**Activity:** Set down all of the entries word for word, omitting the images they contain.

^^^^^^^^^^^^^^^^

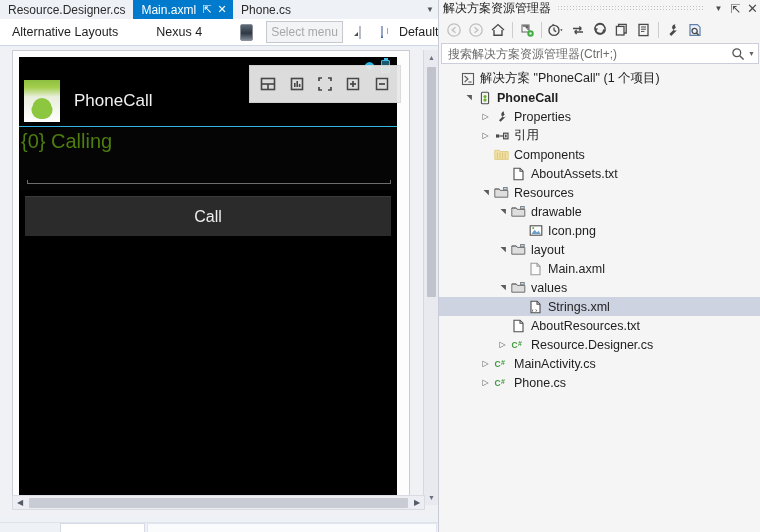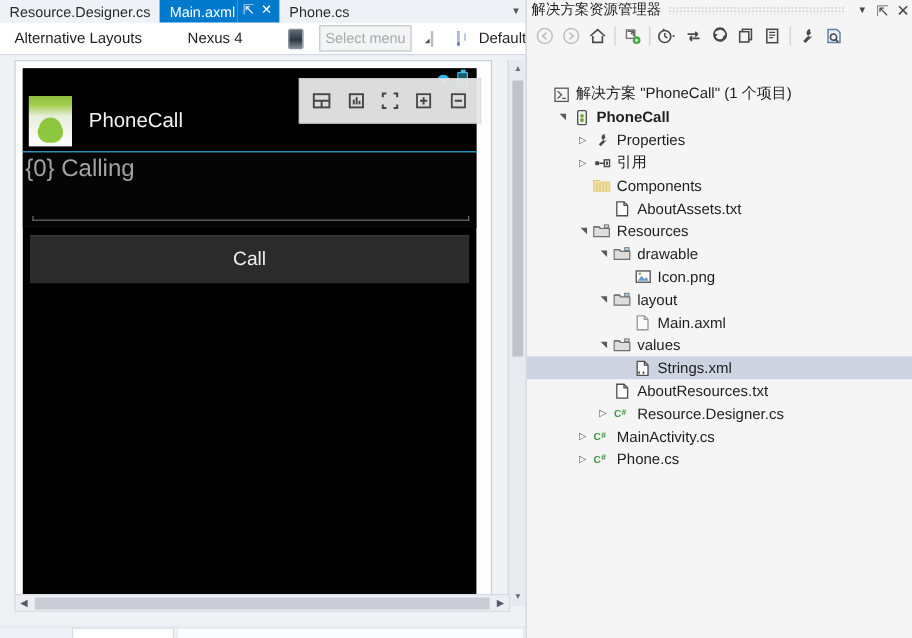--- a/index.html
+++ b/index.html
@@ -562,6 +562,16 @@
       </span>
     </div>
 
+    <div class="se-search">
+      <input type="text" placeholder="搜索解决方案资源管理器(Ctrl+;)" style="">
+      <span class="mag">
+        <svg width="14" height="14" viewBox="0 0 14 14">
+          <circle cx="5.8" cy="5.8" r="3.9" fill="none" stroke="#555" stroke-width="1.3"></circle>
+          <line x1="8.7" y1="8.7" x2="12.6" y2="12.6" stroke="#555" stroke-width="1.4"></line>
+        </svg>
+      </span>
+      <span class="srch-caret">▼</span>
+    </div>
 
     <div class="se-tree">
         <div class="tr">

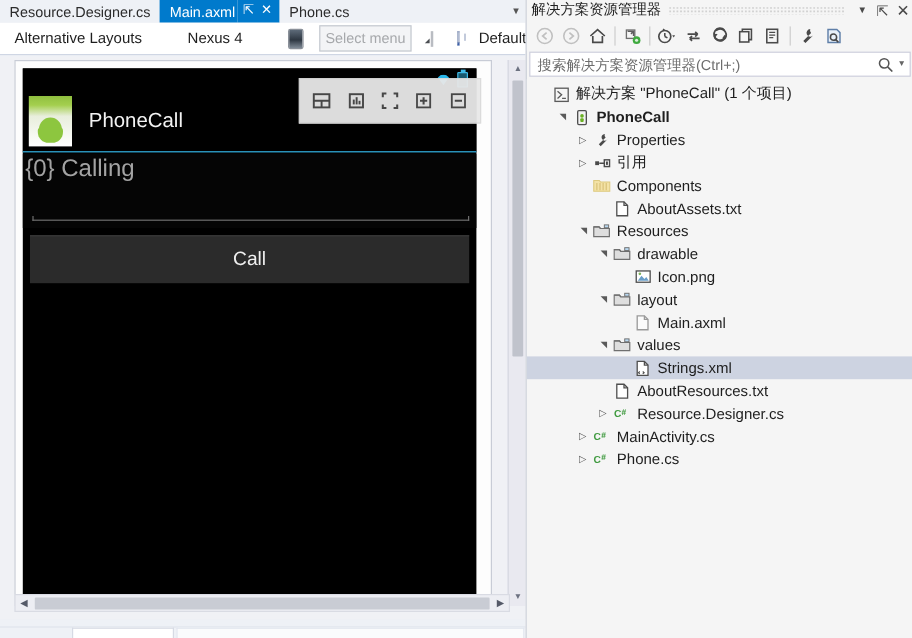--- a/index.html
+++ b/index.html
@@ -179,7 +179,7 @@
   }
   .edit-text .et-value {
     position: absolute; left: 2px; top: 2px;
-    color: #a3a3a3; font-size: 20px;
+    color: #4d7c0f; font-size: 20px;
   }
   .edit-text .et-underline {
     position: absolute; left: 8px; right: 6px; bottom: 6px;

^^^^^^^^^^^^^^^^

**Answer section:**
--- a/index.html
+++ b/index.html
@@ -562,6 +562,16 @@
       </span>
     </div>
 
+    <div class="se-search">
+      <input type="text" placeholder="搜索解决方案资源管理器(Ctrl+;)" style="">
+      <span class="mag">
+        <svg width="14" height="14" viewBox="0 0 14 14">
+          <circle cx="5.8" cy="5.8" r="3.9" fill="none" stroke="#555" stroke-width="1.3"></circle>
+          <line x1="8.7" y1="8.7" x2="12.6" y2="12.6" stroke="#555" stroke-width="1.4"></line>
+        </svg>
+      </span>
+      <span class="srch-caret">▼</span>
+    </div>
 
     <div class="se-tree">
         <div class="tr">

--- a/index.html
+++ b/index.html
@@ -179,7 +179,7 @@
   }
   .edit-text .et-value {
     position: absolute; left: 2px; top: 2px;
-    color: #a3a3a3; font-size: 20px;
+    color: #4d7c0f; font-size: 20px;
   }
   .edit-text .et-underline {
     position: absolute; left: 8px; right: 6px; bottom: 6px;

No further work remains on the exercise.